__WHAT YOU SHOULD DO__: What you return must be an exact copy of the lines in the listing below between the line holding "Alcance y campo" and the line holding "html: <p><span>1.4</span> <span>Esta", inclusive, and nothing more.

__INFORMATION PROVIDED__:
######

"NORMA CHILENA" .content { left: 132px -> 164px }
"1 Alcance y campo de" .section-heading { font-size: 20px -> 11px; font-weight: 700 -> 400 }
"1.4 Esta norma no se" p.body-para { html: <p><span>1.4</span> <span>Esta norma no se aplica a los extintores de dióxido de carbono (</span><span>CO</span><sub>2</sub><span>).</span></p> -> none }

######

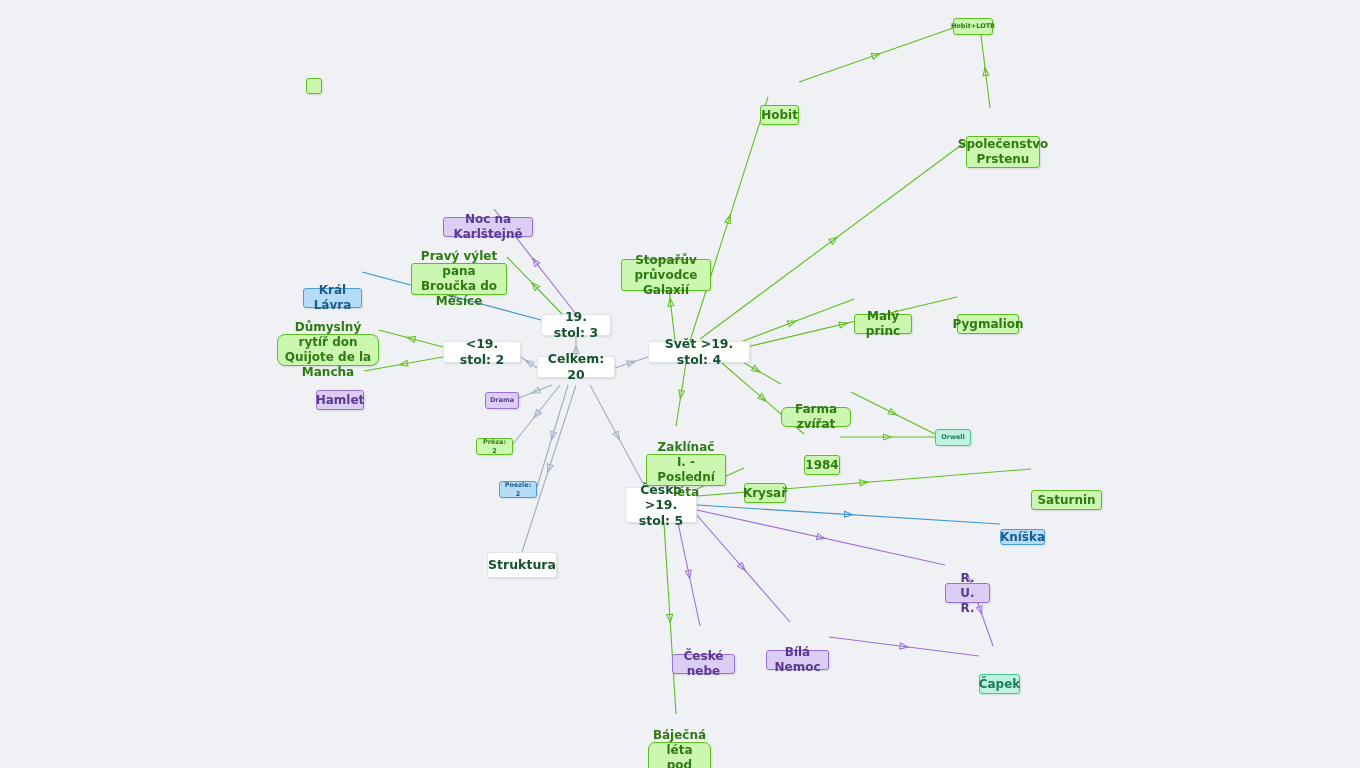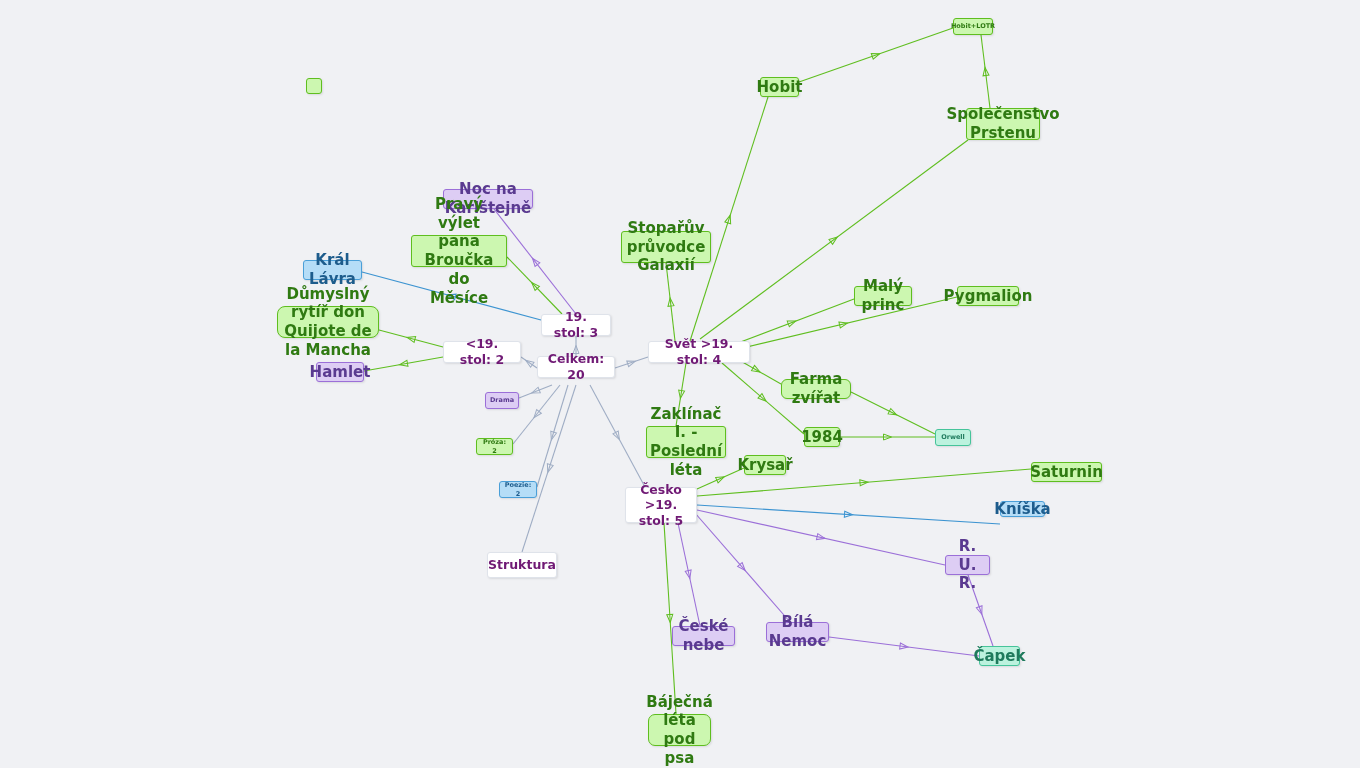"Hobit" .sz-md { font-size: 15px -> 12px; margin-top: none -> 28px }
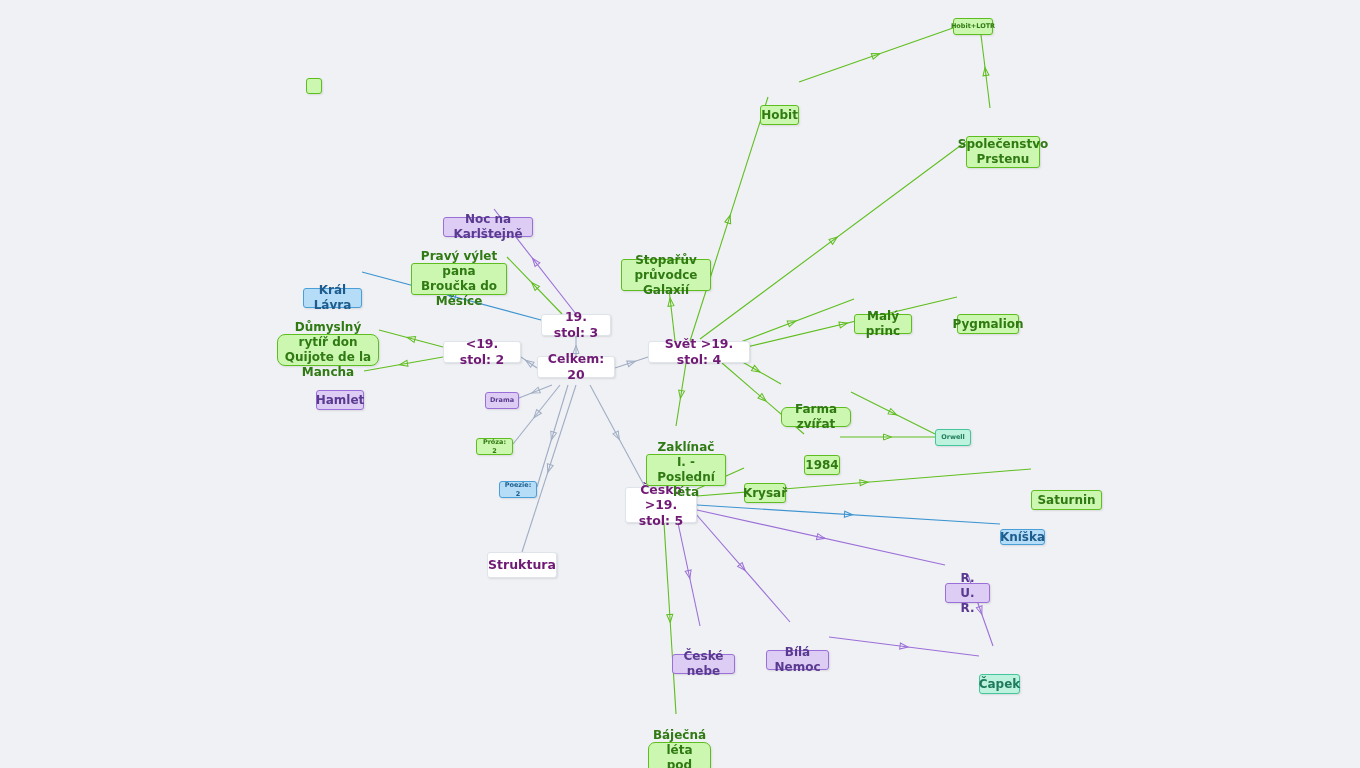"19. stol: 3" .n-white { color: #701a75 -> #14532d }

######

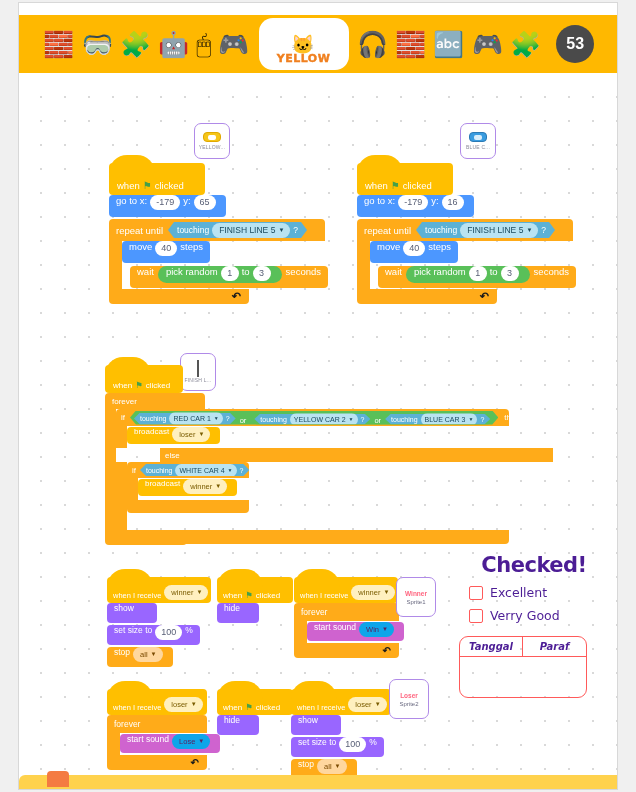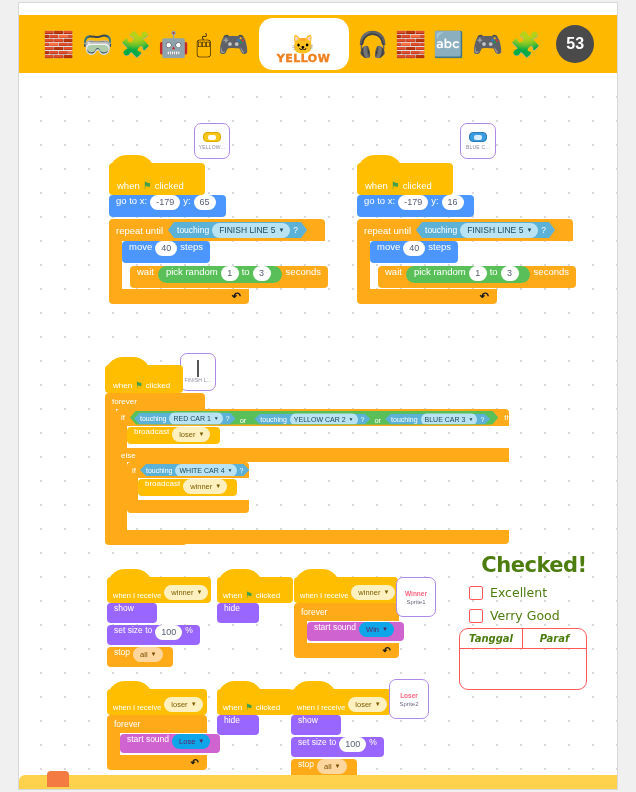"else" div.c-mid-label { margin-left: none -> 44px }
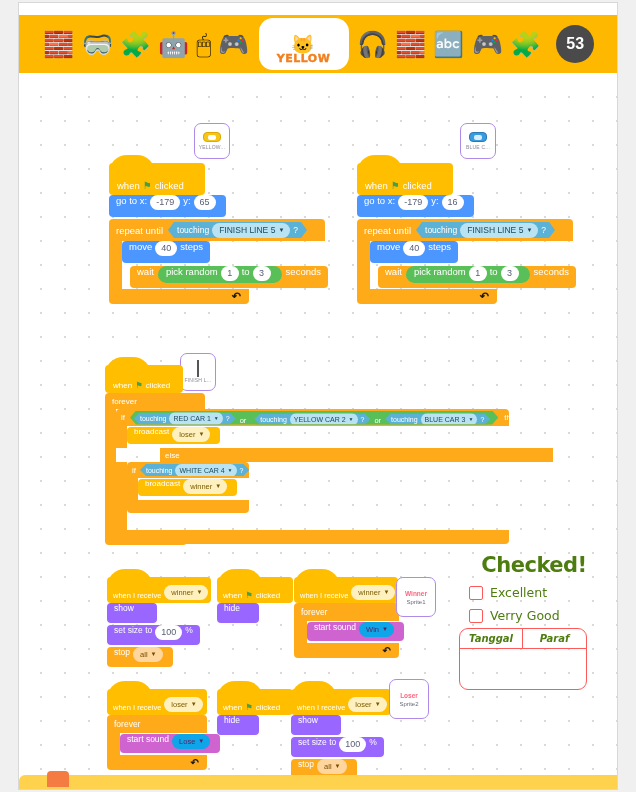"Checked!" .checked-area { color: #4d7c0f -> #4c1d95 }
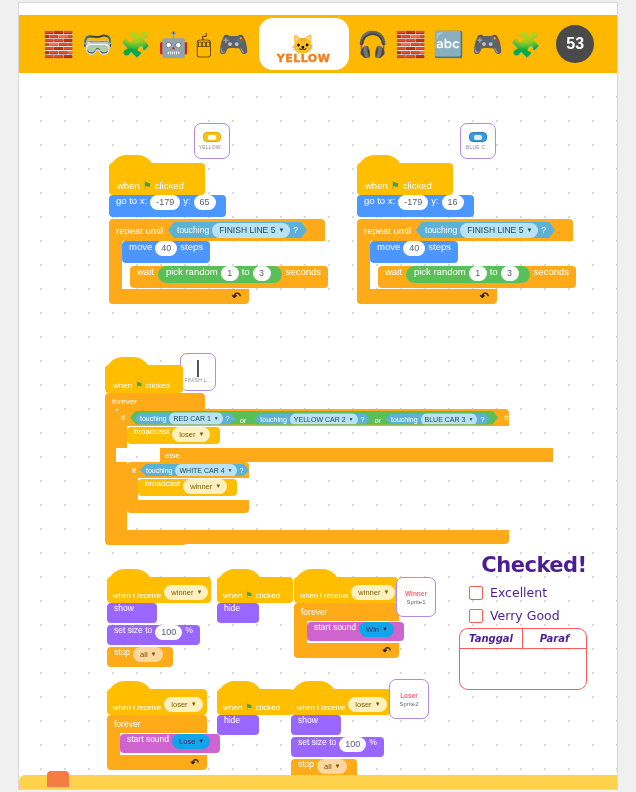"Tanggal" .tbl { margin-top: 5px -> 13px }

######

__SOLUTION FOR THIS TASK__:
"1 Alcance y campo de" .section-heading { font-size: 20px -> 11px; font-weight: 700 -> 400 }
"1.4 Esta norma no se" p.body-para { html: <p><span>1.4</span> <span>Esta norma no se aplica a los extintores de dióxido de carbono (</span><span>CO</span><sub>2</sub><span>).</span></p> -> none }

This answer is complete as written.